§ What the task requires
Please restate word for word all lines from the one containing "[114,263,404,280] can represent" to the final line of the entries, and include no pictures.

§ Dataset records
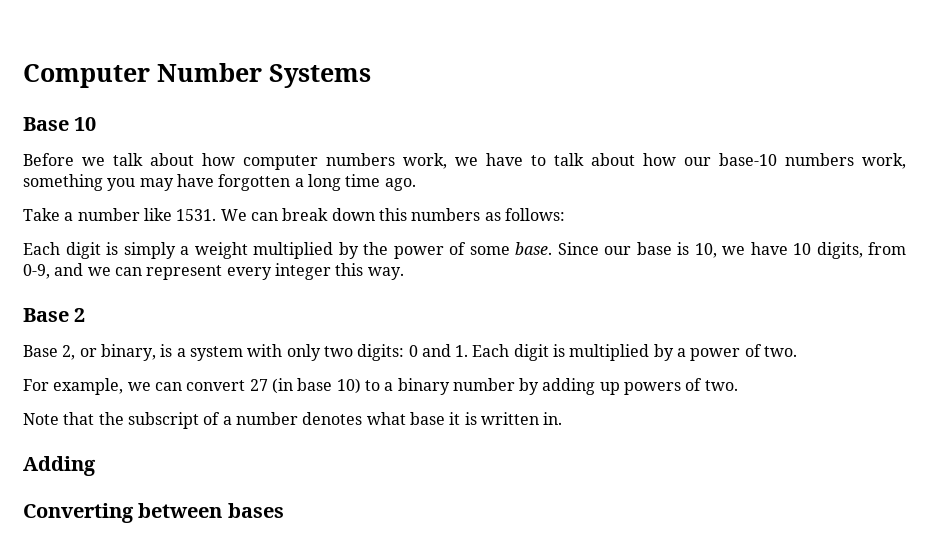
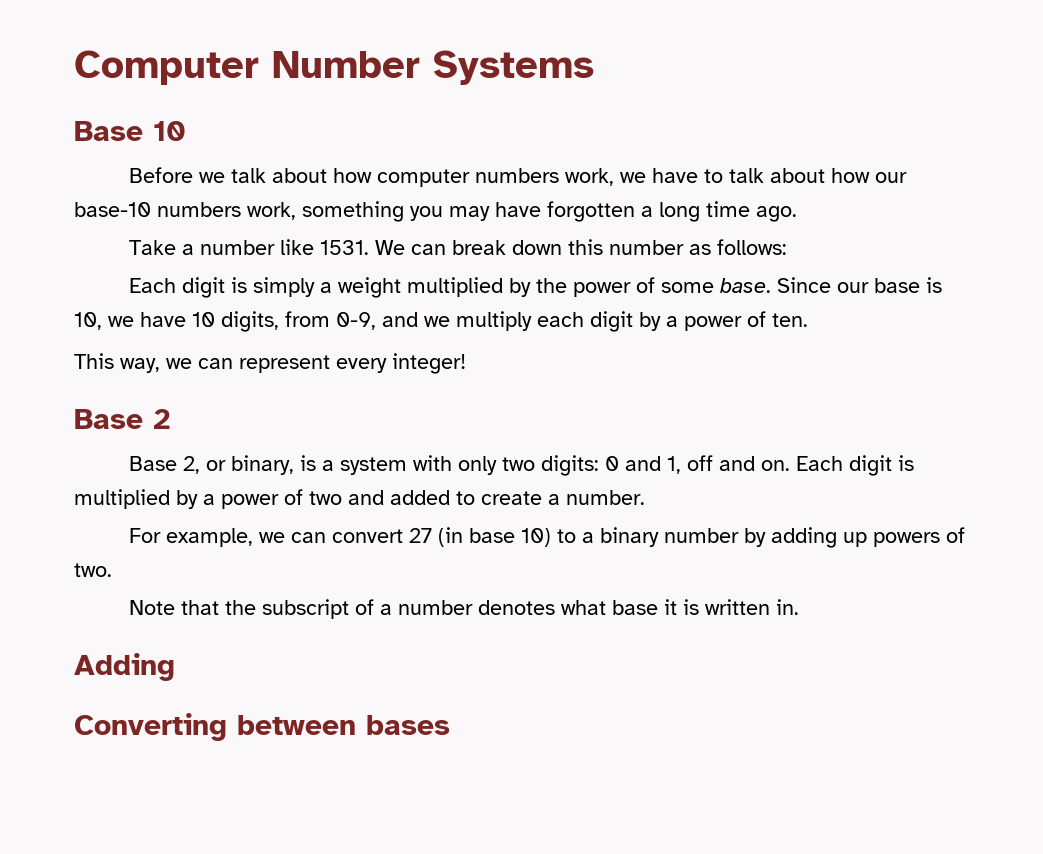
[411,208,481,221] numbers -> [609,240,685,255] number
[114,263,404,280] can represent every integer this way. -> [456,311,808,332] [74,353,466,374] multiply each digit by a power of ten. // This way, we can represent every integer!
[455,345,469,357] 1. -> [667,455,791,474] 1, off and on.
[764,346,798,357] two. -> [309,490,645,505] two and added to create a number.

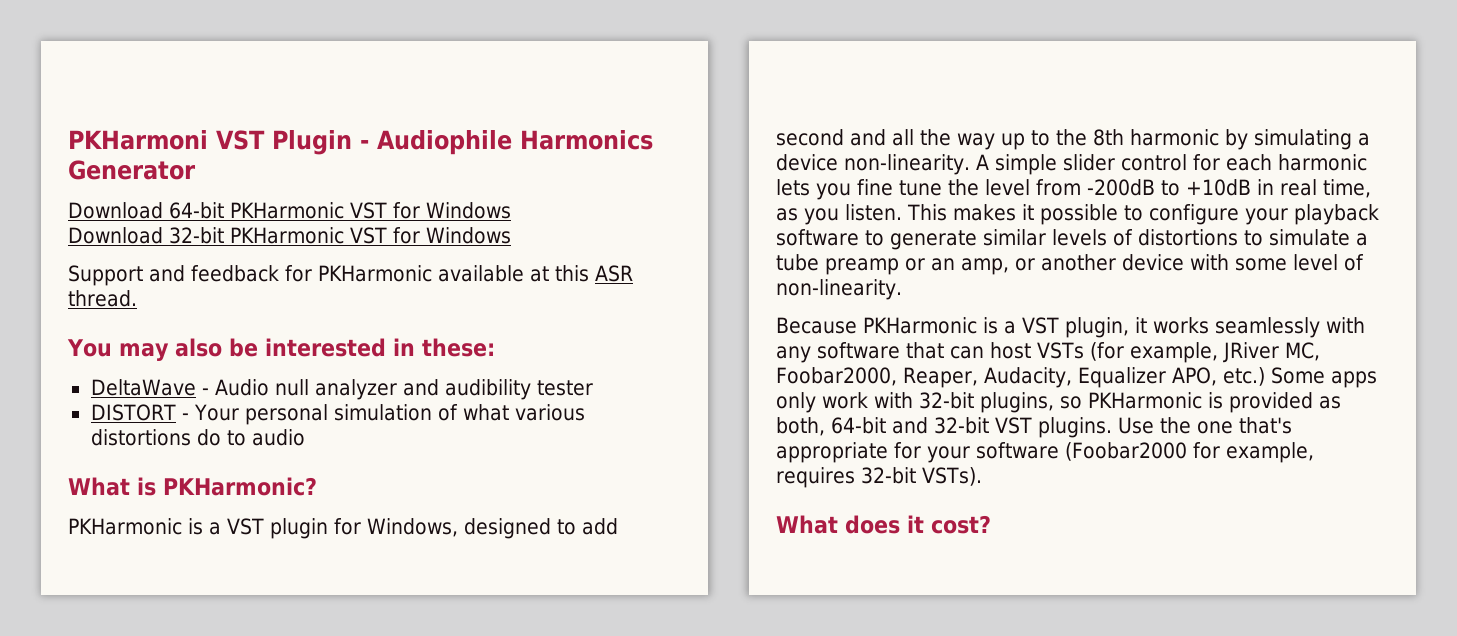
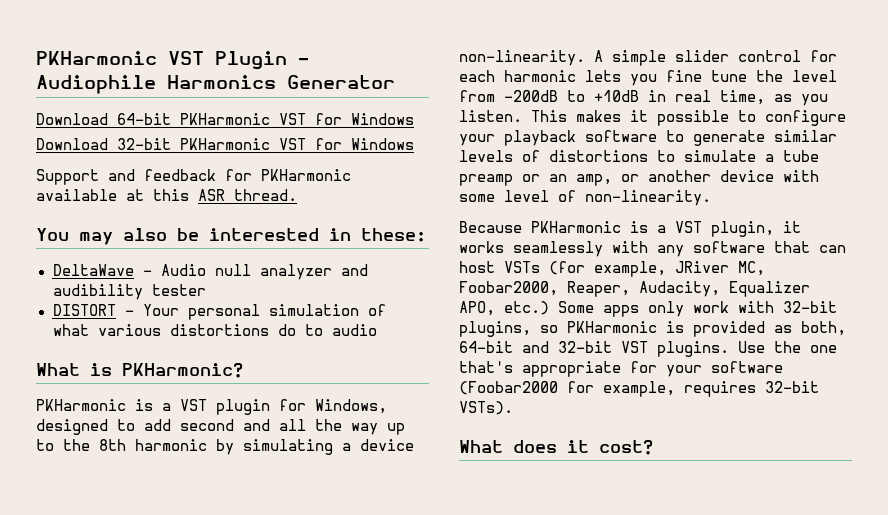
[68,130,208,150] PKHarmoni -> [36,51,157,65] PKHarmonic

§ Solution to the exercise
[114,263,404,280] can represent every integer this way. -> [456,311,808,332] [74,353,466,374] multiply each digit by a power of ten. // This way, we can represent every integer!
[455,345,469,357] 1. -> [667,455,791,474] 1, off and on.
[764,346,798,357] two. -> [309,490,645,505] two and added to create a number.

[68,130,208,150] PKHarmoni -> [36,51,157,65] PKHarmonic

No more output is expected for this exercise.